WORK REQUIRED: Only the lines below between the one holding "width: 930px;" and the one holding "-207,7 +207,7 @@", inclusive, are to be reproduced word for word; the pictures are to be left out.

DATA RECORDS:
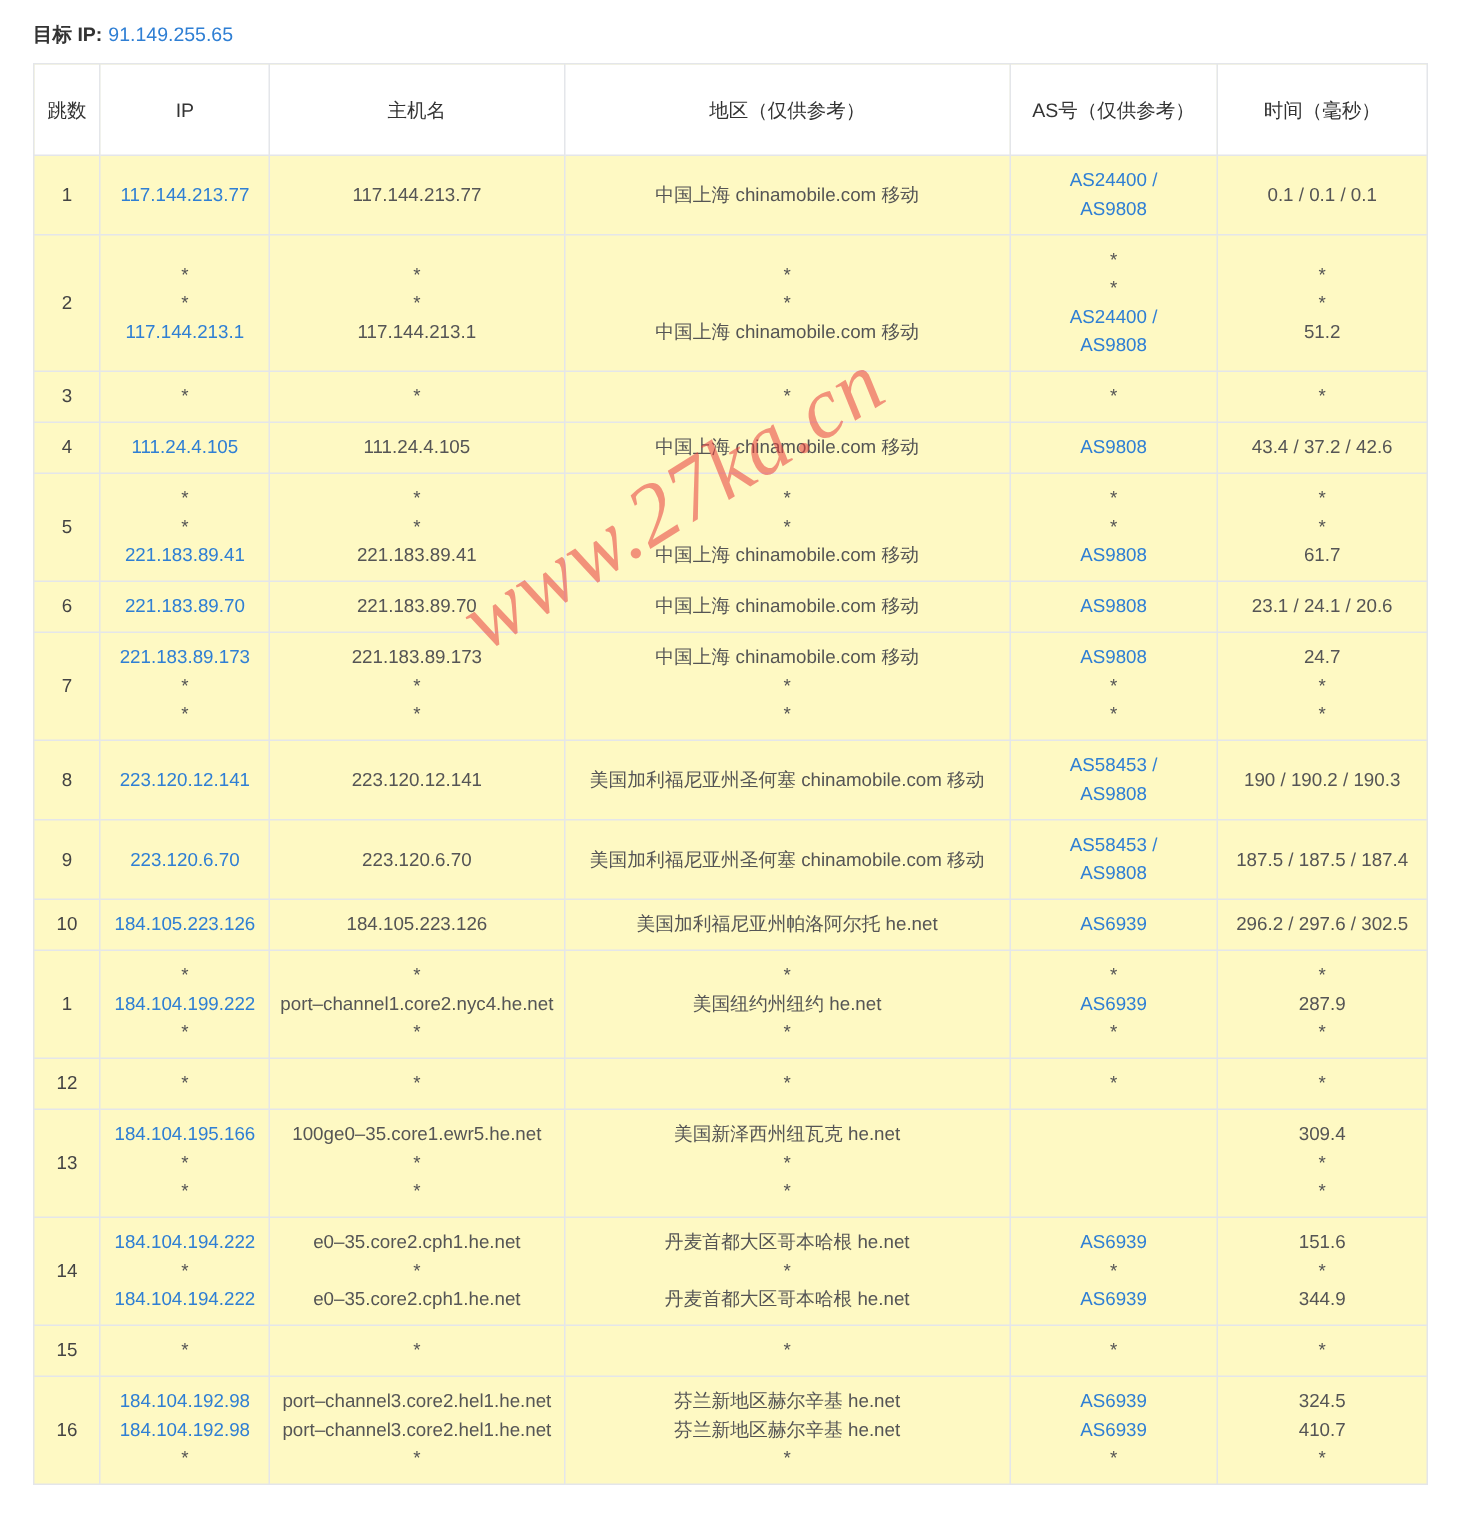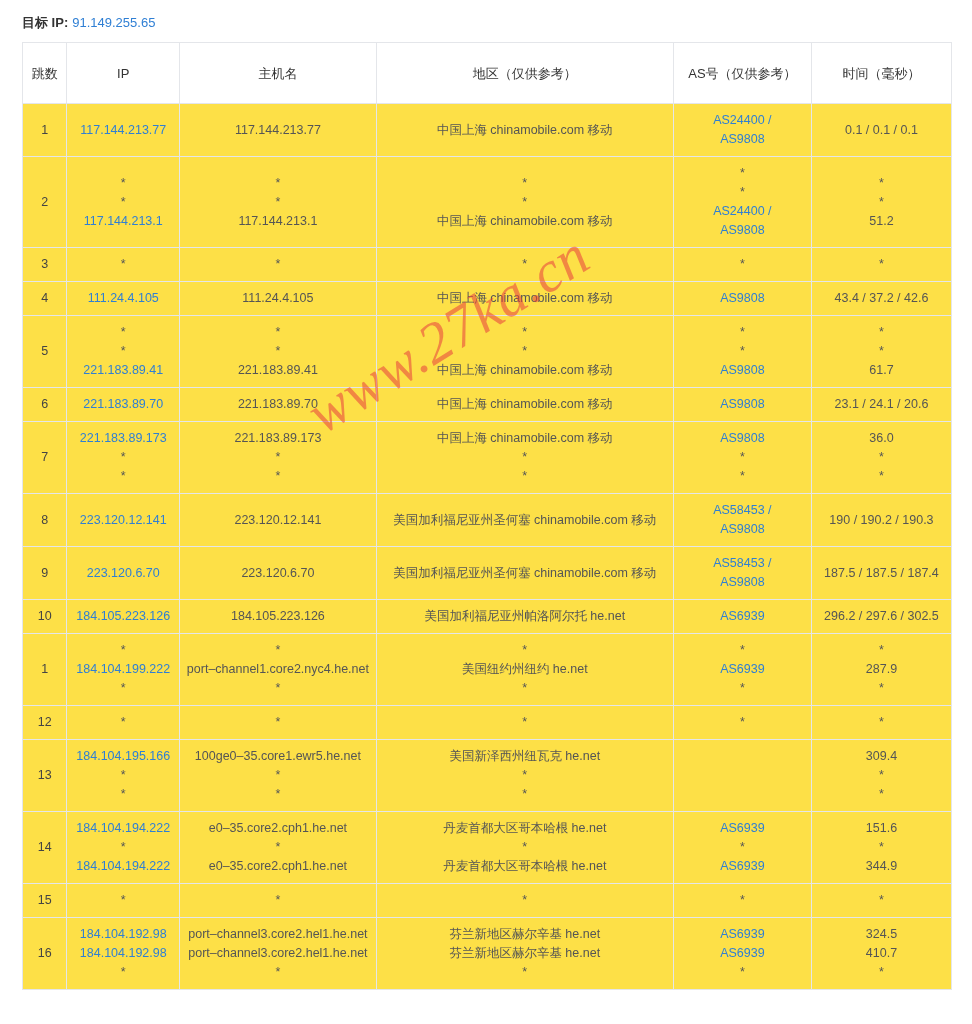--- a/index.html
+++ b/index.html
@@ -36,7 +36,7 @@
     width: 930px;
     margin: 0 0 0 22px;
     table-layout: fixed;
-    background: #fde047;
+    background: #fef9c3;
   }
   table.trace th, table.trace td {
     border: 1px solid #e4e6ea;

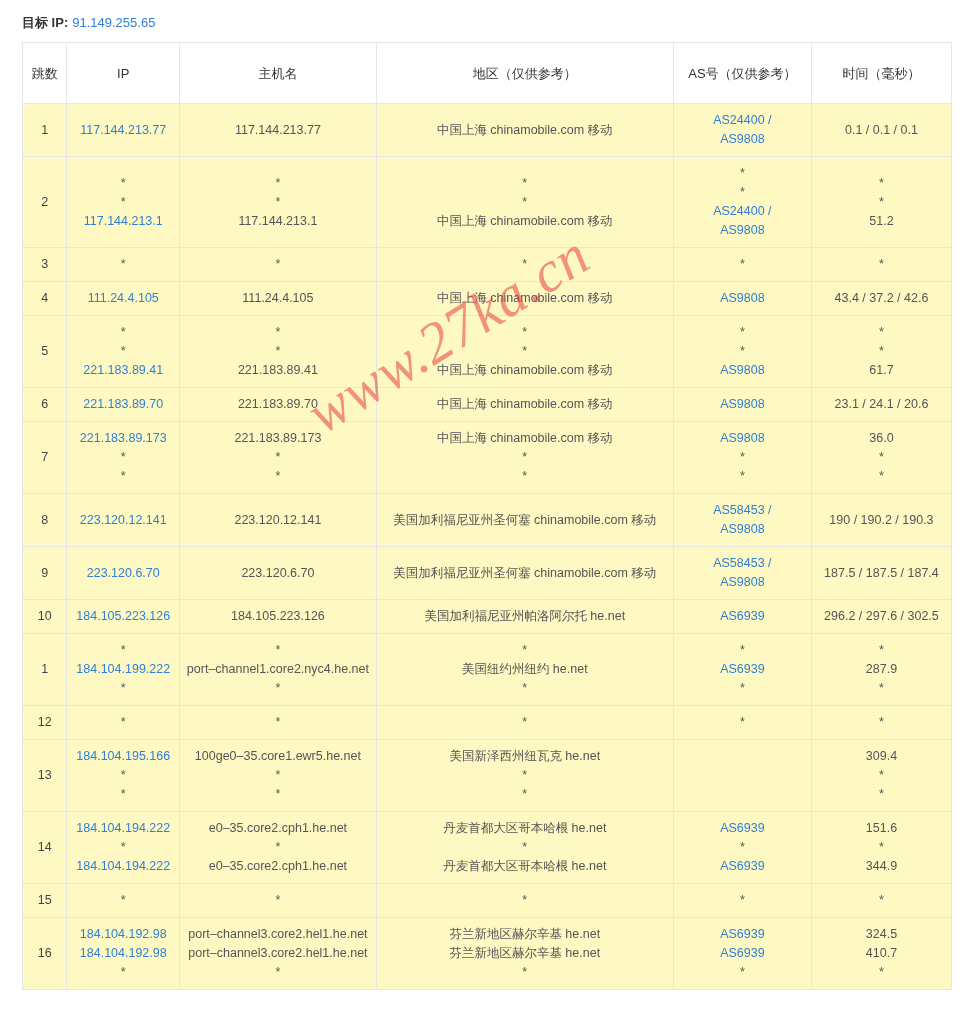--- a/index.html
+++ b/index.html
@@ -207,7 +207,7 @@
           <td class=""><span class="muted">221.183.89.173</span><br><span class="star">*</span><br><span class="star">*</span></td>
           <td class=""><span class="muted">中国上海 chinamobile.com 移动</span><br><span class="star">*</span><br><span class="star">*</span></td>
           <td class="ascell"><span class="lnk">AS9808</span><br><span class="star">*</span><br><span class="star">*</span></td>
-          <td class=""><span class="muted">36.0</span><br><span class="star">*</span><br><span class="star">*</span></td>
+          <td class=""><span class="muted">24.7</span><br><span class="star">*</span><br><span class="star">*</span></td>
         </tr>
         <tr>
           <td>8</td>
* * *
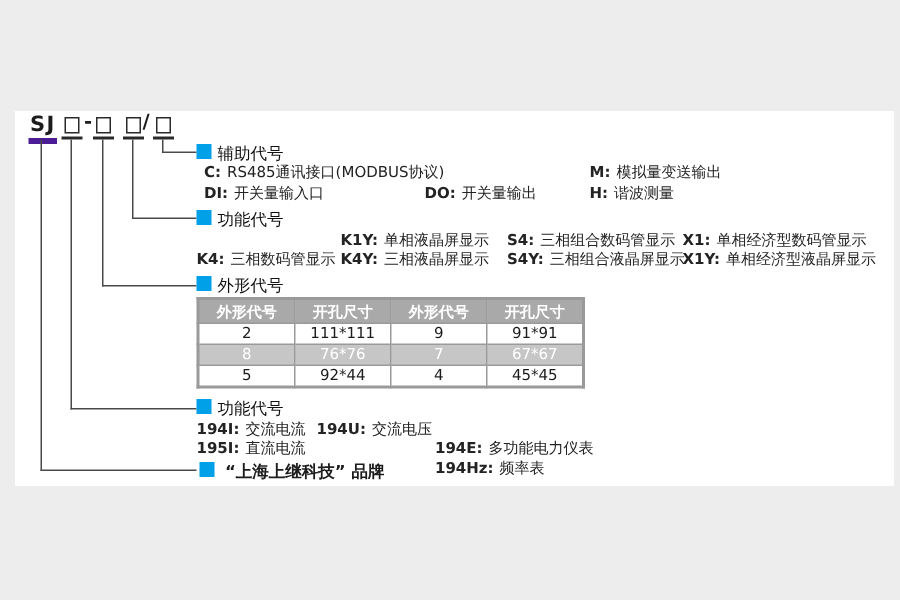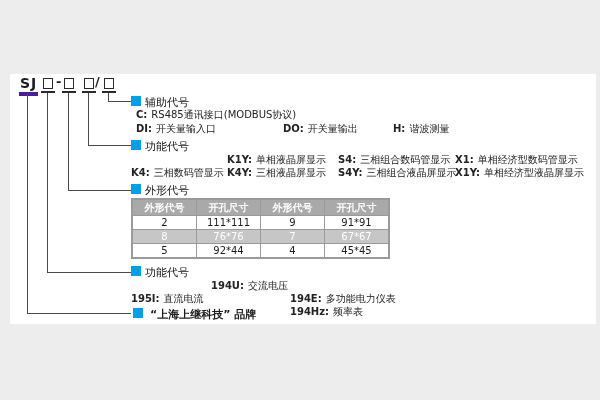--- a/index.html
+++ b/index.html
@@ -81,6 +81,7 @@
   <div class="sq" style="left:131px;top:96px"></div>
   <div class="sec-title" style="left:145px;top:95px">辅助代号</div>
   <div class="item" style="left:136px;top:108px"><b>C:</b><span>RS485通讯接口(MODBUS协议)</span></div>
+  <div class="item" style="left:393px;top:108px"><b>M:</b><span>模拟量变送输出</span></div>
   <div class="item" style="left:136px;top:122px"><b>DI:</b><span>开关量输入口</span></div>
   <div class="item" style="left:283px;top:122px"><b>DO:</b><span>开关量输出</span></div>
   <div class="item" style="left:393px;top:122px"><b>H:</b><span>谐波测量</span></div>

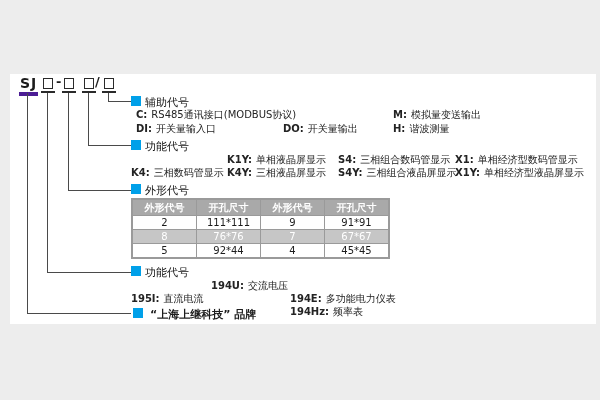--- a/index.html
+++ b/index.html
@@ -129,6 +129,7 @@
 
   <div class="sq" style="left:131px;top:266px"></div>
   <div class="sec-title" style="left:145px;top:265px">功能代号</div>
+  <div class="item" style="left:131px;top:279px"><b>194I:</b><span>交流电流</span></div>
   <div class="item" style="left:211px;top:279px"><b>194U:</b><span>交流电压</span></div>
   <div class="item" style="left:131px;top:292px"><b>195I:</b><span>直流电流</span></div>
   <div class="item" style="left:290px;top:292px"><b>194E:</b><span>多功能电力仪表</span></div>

SOLUTION:
     width: 930px;
     margin: 0 0 0 22px;
     table-layout: fixed;
-    background: #fde047;
+    background: #fef9c3;
   }
   table.trace th, table.trace td {
     border: 1px solid #e4e6ea;

--- a/index.html
+++ b/index.html
@@ -207,7 +207,7 @@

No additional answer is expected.